- Exercise description
Please write out the listing beneath this sentence exactly, from its first line to the line with "shipping: 16.90 -> 2.61", and stop there.

(Task inputs)

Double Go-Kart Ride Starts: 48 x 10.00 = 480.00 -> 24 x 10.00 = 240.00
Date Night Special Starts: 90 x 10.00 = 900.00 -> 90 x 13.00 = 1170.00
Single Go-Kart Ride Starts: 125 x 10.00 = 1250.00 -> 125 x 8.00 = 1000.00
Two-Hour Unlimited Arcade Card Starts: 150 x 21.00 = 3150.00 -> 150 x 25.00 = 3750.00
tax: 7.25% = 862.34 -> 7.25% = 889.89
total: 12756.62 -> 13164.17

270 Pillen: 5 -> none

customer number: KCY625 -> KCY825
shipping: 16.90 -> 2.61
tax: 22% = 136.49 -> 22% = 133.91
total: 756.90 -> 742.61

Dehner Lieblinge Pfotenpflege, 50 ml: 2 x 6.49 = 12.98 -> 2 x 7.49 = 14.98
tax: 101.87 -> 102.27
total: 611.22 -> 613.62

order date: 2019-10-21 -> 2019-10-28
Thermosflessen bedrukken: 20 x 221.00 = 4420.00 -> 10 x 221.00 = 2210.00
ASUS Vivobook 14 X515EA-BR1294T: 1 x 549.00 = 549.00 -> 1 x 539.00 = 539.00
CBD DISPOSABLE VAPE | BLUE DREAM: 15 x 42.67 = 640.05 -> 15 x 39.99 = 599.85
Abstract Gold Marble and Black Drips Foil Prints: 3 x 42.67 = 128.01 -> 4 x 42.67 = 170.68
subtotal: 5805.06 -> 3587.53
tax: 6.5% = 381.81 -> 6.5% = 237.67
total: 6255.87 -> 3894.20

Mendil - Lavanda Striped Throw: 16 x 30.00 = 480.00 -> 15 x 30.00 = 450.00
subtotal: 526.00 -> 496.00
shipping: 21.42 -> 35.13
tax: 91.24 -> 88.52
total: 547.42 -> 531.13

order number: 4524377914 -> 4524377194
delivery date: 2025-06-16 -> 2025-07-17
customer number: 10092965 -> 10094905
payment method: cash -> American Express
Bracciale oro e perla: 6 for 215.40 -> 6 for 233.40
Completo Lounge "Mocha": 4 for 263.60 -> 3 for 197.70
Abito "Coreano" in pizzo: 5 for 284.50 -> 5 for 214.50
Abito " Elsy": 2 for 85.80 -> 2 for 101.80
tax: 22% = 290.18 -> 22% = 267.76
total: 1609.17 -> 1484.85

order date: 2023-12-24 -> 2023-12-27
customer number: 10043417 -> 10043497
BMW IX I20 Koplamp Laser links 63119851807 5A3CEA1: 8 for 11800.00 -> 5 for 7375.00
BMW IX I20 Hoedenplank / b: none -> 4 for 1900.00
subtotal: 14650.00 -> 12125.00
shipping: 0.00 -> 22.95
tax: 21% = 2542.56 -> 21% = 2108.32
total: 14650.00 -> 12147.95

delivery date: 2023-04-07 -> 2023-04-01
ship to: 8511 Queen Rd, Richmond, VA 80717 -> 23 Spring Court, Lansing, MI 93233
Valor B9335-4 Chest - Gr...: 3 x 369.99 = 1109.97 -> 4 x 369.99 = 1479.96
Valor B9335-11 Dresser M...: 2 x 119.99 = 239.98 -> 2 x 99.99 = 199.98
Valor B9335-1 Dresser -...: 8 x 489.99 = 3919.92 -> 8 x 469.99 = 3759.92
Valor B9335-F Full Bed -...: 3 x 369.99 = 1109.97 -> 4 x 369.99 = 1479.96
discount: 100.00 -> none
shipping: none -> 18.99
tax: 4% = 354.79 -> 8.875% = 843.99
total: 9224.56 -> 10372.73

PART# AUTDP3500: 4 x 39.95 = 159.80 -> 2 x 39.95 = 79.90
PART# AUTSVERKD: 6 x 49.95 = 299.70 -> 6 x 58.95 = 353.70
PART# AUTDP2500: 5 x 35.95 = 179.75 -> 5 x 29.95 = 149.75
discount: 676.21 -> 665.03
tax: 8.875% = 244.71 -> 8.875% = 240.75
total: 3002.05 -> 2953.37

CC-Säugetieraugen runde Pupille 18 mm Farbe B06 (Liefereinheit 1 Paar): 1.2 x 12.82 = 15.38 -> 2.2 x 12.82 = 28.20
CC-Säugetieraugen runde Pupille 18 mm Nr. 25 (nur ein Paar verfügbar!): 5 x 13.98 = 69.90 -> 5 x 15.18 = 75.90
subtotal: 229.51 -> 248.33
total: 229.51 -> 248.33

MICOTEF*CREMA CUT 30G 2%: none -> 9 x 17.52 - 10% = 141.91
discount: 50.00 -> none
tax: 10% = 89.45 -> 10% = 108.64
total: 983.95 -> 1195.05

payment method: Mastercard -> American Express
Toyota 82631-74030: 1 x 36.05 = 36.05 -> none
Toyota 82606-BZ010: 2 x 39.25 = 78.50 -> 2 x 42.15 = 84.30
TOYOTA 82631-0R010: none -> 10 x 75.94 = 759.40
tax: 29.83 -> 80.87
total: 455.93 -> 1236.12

(End Task inputs)

- Exercise result
Double Go-Kart Ride Starts: 48 x 10.00 = 480.00 -> 24 x 10.00 = 240.00
Date Night Special Starts: 90 x 10.00 = 900.00 -> 90 x 13.00 = 1170.00
Single Go-Kart Ride Starts: 125 x 10.00 = 1250.00 -> 125 x 8.00 = 1000.00
Two-Hour Unlimited Arcade Card Starts: 150 x 21.00 = 3150.00 -> 150 x 25.00 = 3750.00
tax: 7.25% = 862.34 -> 7.25% = 889.89
total: 12756.62 -> 13164.17

270 Pillen: 5 -> none

customer number: KCY625 -> KCY825
shipping: 16.90 -> 2.61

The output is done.